Ефим снова усмехнулся.
- Я ходил к нему, когда совесть мне приказала, а теперь уж, видно, пан сам
придет ко мне!
- Ты думаешь, он придет? - быстро спросила Динка.
- А это уж как его панская совесть подскажет... Може, теперь и придет, бо
соромно ему перед людьми... Я так понимаю, что за Маринку разговор промеж
вас был? - тихо спросил Ефим.
Динка молча кивнула головой.
- Ну-ну... Разбередила ты панское сердце... Мала пчела, а жалит крепко!
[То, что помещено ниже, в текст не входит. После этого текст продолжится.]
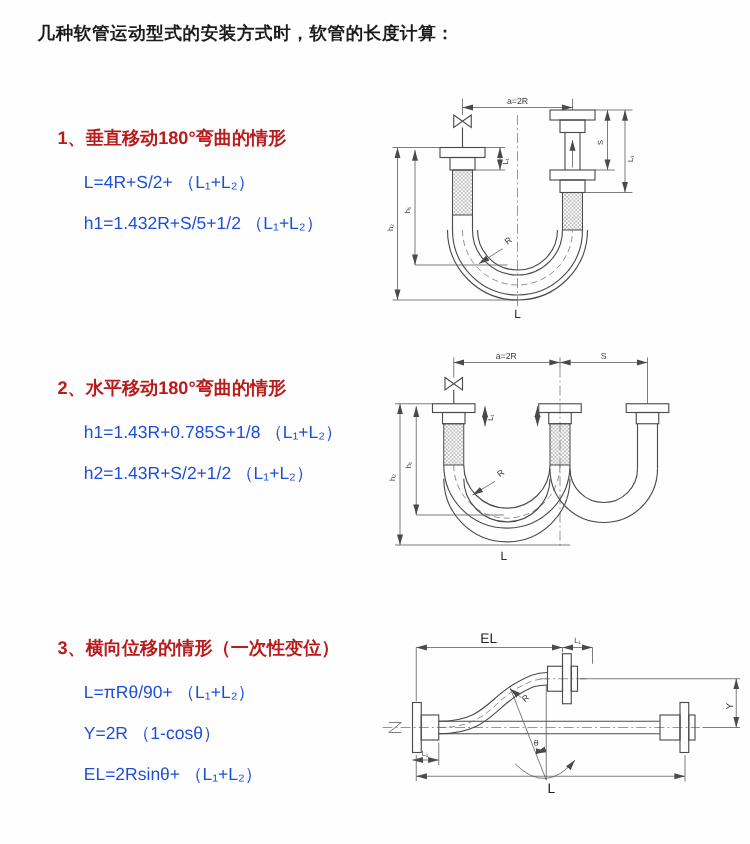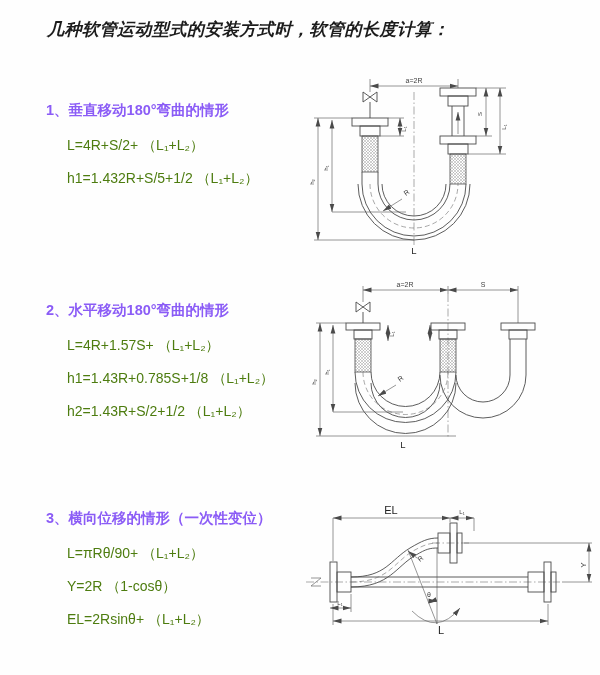--- a/index.html
+++ b/index.html
@@ -8,8 +8,8 @@
     font-family:"Liberation Sans","DejaVu Sans",sans-serif;color:#1a1a1a;overflow:hidden;
   }
   .title{
-    position:absolute;left:47px;top:18px;font-size:17px;font-weight:bold;
-    letter-spacing:0.5px;color:#1c1c1c;white-space:nowrap;font-style:italic;
+    position:absolute;left:30px;top:18px;font-size:14px;font-weight:bold;
+    letter-spacing:0.5px;color:#1c1c1c;white-space:nowrap;
   }
   .section{position:absolute;left:46px;width:275px;}
   #sec1{top:101px}

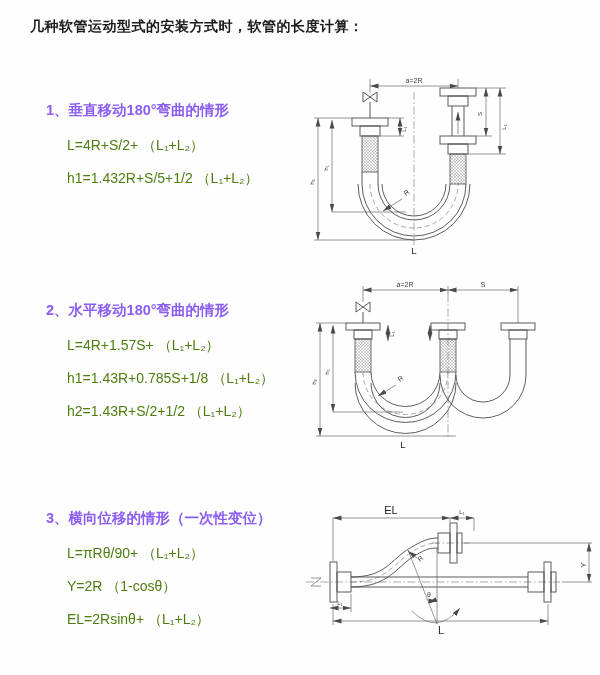--- a/index.html
+++ b/index.html
@@ -15,7 +15,7 @@
   #sec1{top:101px}
   #sec2{top:301px}
   #sec3{top:509px}
-  .heading{font-size:14.5px;font-weight:bold;color:#8b5cf6;margin:0 0 9px 0;white-space:nowrap;}
+  .heading{font-size:14.5px;font-weight:bold;color:#b91c1c;margin:0 0 9px 0;white-space:nowrap;}
   .formula{
     font-size:14px;color:#4d7c0f;margin-left:21px;height:33px;line-height:33px;
     white-space:nowrap;

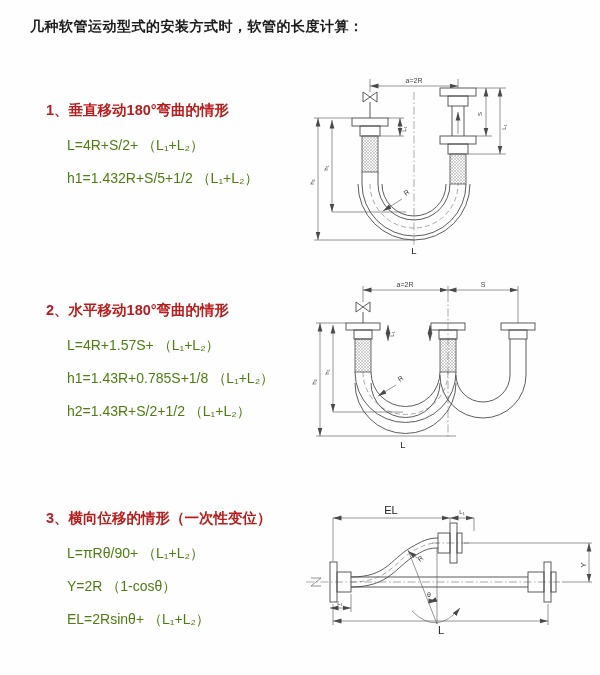--- a/index.html
+++ b/index.html
@@ -17,7 +17,7 @@
   #sec3{top:509px}
   .heading{font-size:14.5px;font-weight:bold;color:#b91c1c;margin:0 0 9px 0;white-space:nowrap;}
   .formula{
-    font-size:14px;color:#4d7c0f;margin-left:21px;height:33px;line-height:33px;
+    font-size:14px;color:#1d4ed8;margin-left:21px;height:33px;line-height:33px;
     white-space:nowrap;
   }
   .diagram{position:absolute;}

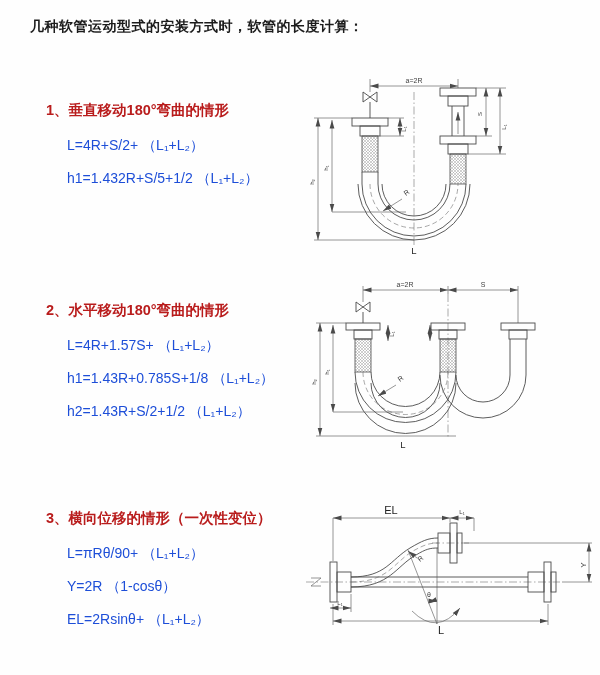--- a/index.html
+++ b/index.html
@@ -49,7 +49,6 @@
 
 <div class="section" id="sec2">
   <div class="heading">2、水平移动180°弯曲的情形</div>
-  <div class="formula">L=4R+1.57S+ （L₁+L₂）</div>
   <div class="formula">h1=1.43R+0.785S+1/8 （L₁+L₂）</div>
   <div class="formula">h2=1.43R+S/2+1/2 （L₁+L₂）</div>
 </div>

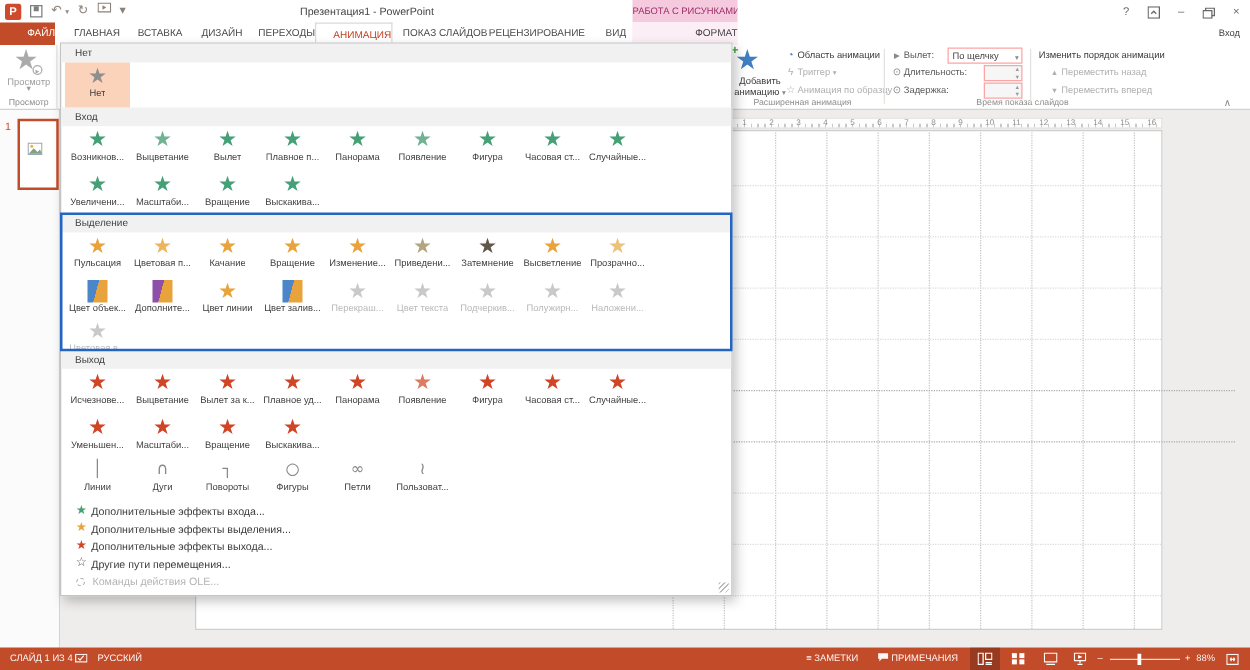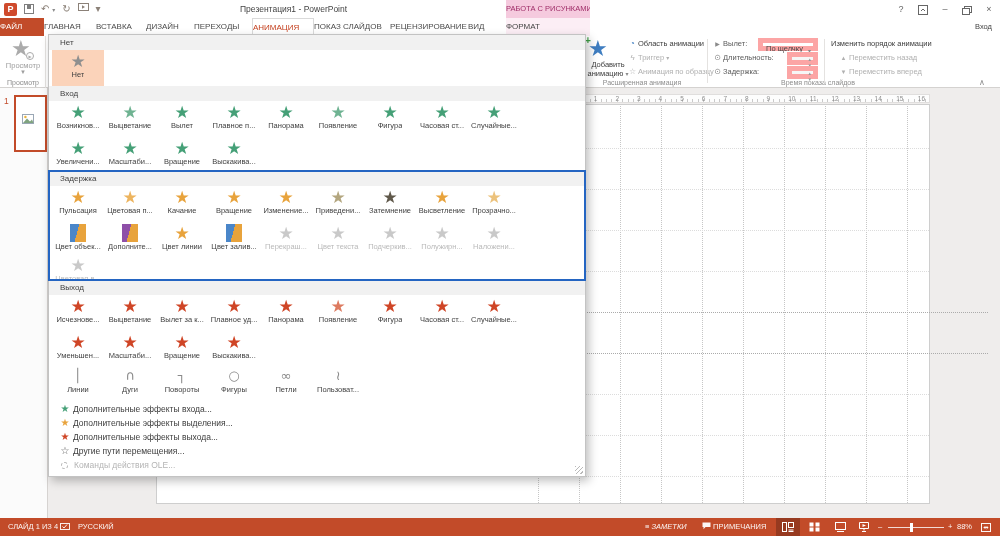--- a/index.html
+++ b/index.html
@@ -23,7 +23,7 @@
   #tabs-row { position:absolute; left:0; top:18px; width:1000px; height:18px; background:#fff; }
   #ctx-tab-bg { position:absolute; left:506px; top:0; width:84px; height:18px; background:#fceef5; }
   #tabs { position:absolute; left:0; top:0; height:18px; display:flex; }
-  .tab { height:18px; line-height:18px; text-align:left; font-size:8px; color:#4a4a4a; white-space:nowrap; overflow:hidden; }
+  .tab { height:18px; line-height:18px; text-align:right; font-size:8px; color:#4a4a4a; white-space:nowrap; overflow:hidden; }
   .tab:nth-child(1){ width:44px; background:#c24b29; color:#fff; }
   .tab:nth-child(2){ width:52px; }
   .tab:nth-child(3){ width:50px; }

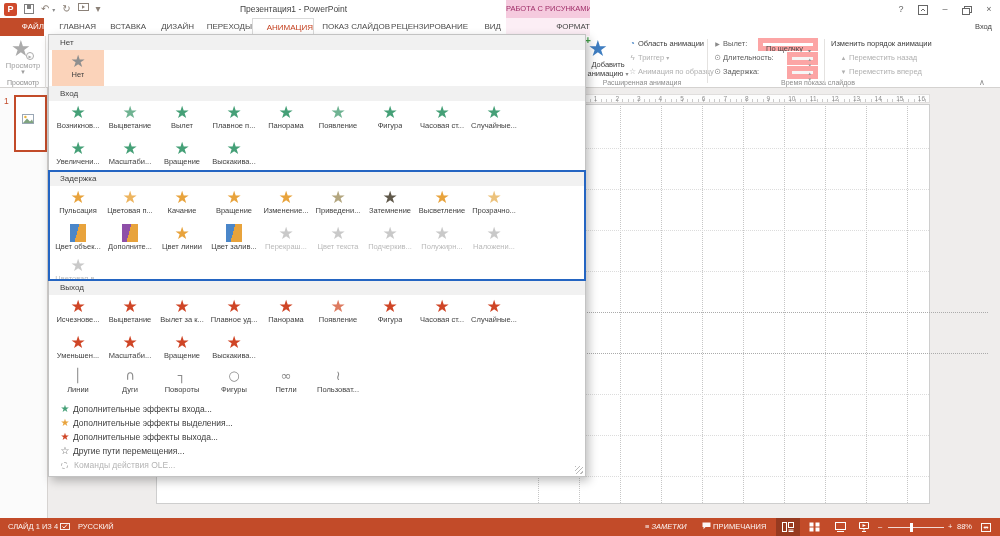--- a/index.html
+++ b/index.html
@@ -52,7 +52,7 @@
   #addanim-plus { position:absolute; left:585px; top:-1px; font-size:10px; font-weight:bold; color:#3fa046; }
   .adv-row { position:absolute; font-size:7.5px; white-space:nowrap; }
   .adv-ic { display:inline-block; width:11px; text-align:center; font-size:8px; }
-  .fieldbox { position:absolute; height:13px; border:5px solid #fca5a5; background:#fff; font-size:7.5px; color:#474747; line-height:11px; padding:0 3px; }
+  .fieldbox { position:absolute; height:13px; border:1px solid #fca5a5; background:#fff; font-size:7.5px; color:#474747; line-height:11px; padding:0 3px; }
   .spin { background:#f6f6f6; }
   .spin-arrows { position:absolute; right:1px; top:0px; font-size:4.5px; line-height:5.5px; color:#9a9a9a; text-align:center; }
   .caret { color:#8a8a8a; font-size:6px; }

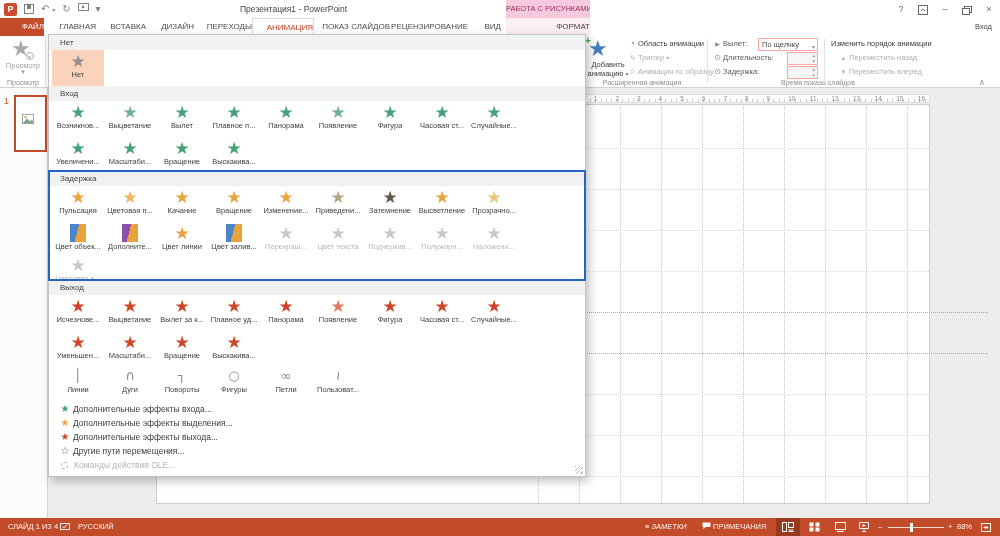--- a/index.html
+++ b/index.html
@@ -327,7 +327,7 @@
         </div>
       </div>
       <div class="gal-section hl">
-        <div class="gal-header">Задержка</div>
+        <div class="gal-header">Выделение</div>
         <div class="gal-row row-h36">
           <div class="gal-item">
             <span class="g-ic" style="color: rgb(232, 163, 60);">★</span>

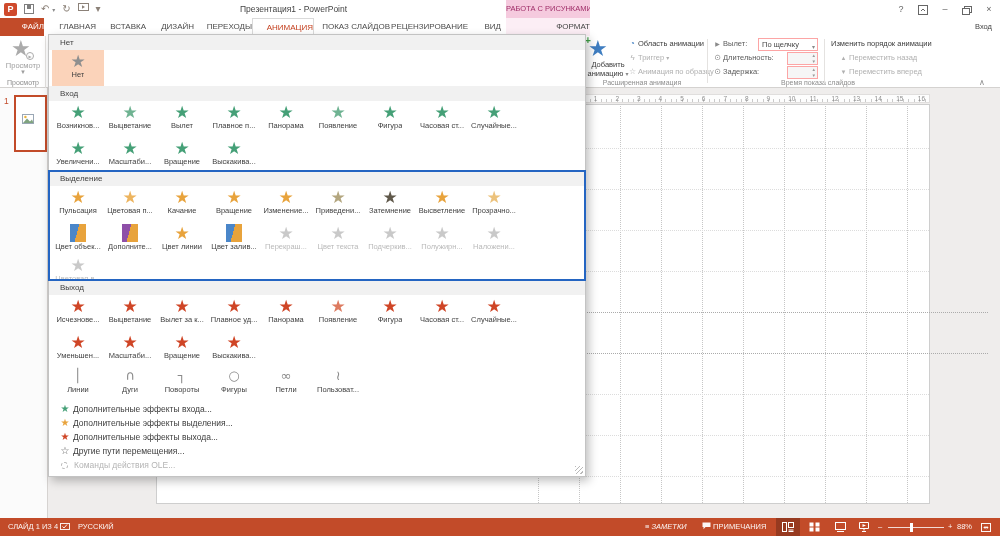--- a/index.html
+++ b/index.html
@@ -534,7 +534,7 @@
   </div>
   <div class="sb" style="left:78px;">РУССКИЙ</div>
 
-  <div class="sb" style="left:645px;font-style:italic;"><span>≡</span> <span>ЗАМЕТКИ</span></div>
+  <div class="sb" style="left:645px;"><span>≡</span> <span>ЗАМЕТКИ</span></div>
   <div class="sb" style="left:702px;">
     <svg style="vertical-align:-1px" width="9" height="8" viewBox="0 0 9 8">
         <path d="M0.5 0.5 h8 v4.5 h-5 l-2 2.2 v-2.2 h-1 z" fill="rgba(255,255,255,.95)"></path>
За экономней взволнованно прохаживался Леня. Увидев шумную процессию
женщин с детьми и шедшую впереди рядом с Ефимом Динку, он бросился к ним
навстречу.
- Ну как?
Динка посмотрела на Ефима.
- Молодец твоя Динка! Со всех сторон молодец! И коров схлопотала, и за
правду постояла! - ответил Лене Ефим. - Теперь уж, мабуть, и Павлухе
несдобровать.
- А противный он какой, этот пан! - идя с Леней домой, жаловалась Динка. -
Одну минуту он так обозлился, что даже скулы на щеках заходили... и куда
весь его панский лоск делся. Ой, Лень... Я еле выдержала... Кажется, если
б не коровы, то отвела бы душу... наговорила б ему такого, что он два дня
не очухался бы!
- Так я и думал, - хмуро сказал Леня. - Пан есть пан! Все они одним лыком
шиты! И дело тут не в злости или доброте, а в этой помещичьей жилке
собственничества и равнодушия к людям. И рассрочка эта на какой-нибудь
один месяц, только для видимости... Ну сколько коров они выкупят даже всей
артелью? Две, от силы три... Ведь солдатки...
И, заметив, что Динка очень огорчилась, Леня ласково улыбнулся:
- Но ты сделала все, что могла. Не мучайся.
- Двести коров у него... - с ненавистью произнесла Динка.
Глава тридцать седьмая
ПРАВДА САМА СЕБЯ ЗАЩИЩАЕТ
Ефим не пошел к пану. Но под вечер, когда приехавшая из города Мышка снова
и снова, во всех подробностях, выслушивала взволнованный рассказ Динки о
посещении пана, на террасу вбежала заплаканная Марьяна и, заломив руки,
сразу заголосила:
- Ой, пропал мой Ефим! Не даст ему теперь жизни Павле!.. Загубят они его
вместе с Матюшкиными! Ой, на что ж тебе було трогать тую гадюку, Динка!..
Загубят они и тебя вместе с моим Ефимом!..
- Что случилось? Марьяна, Марьяна! Где Ефим? - испуганно спрашивали ее
Леня, Динка и Мышка.
С трудом удалось им добиться от плачущей Марьяны рассказа о том, как сам
пан, не дождавшись Ефима, заехал за ним на своей линейке и, посадив его
"позади себя", помчался с ним на село, к Маринкиной матери.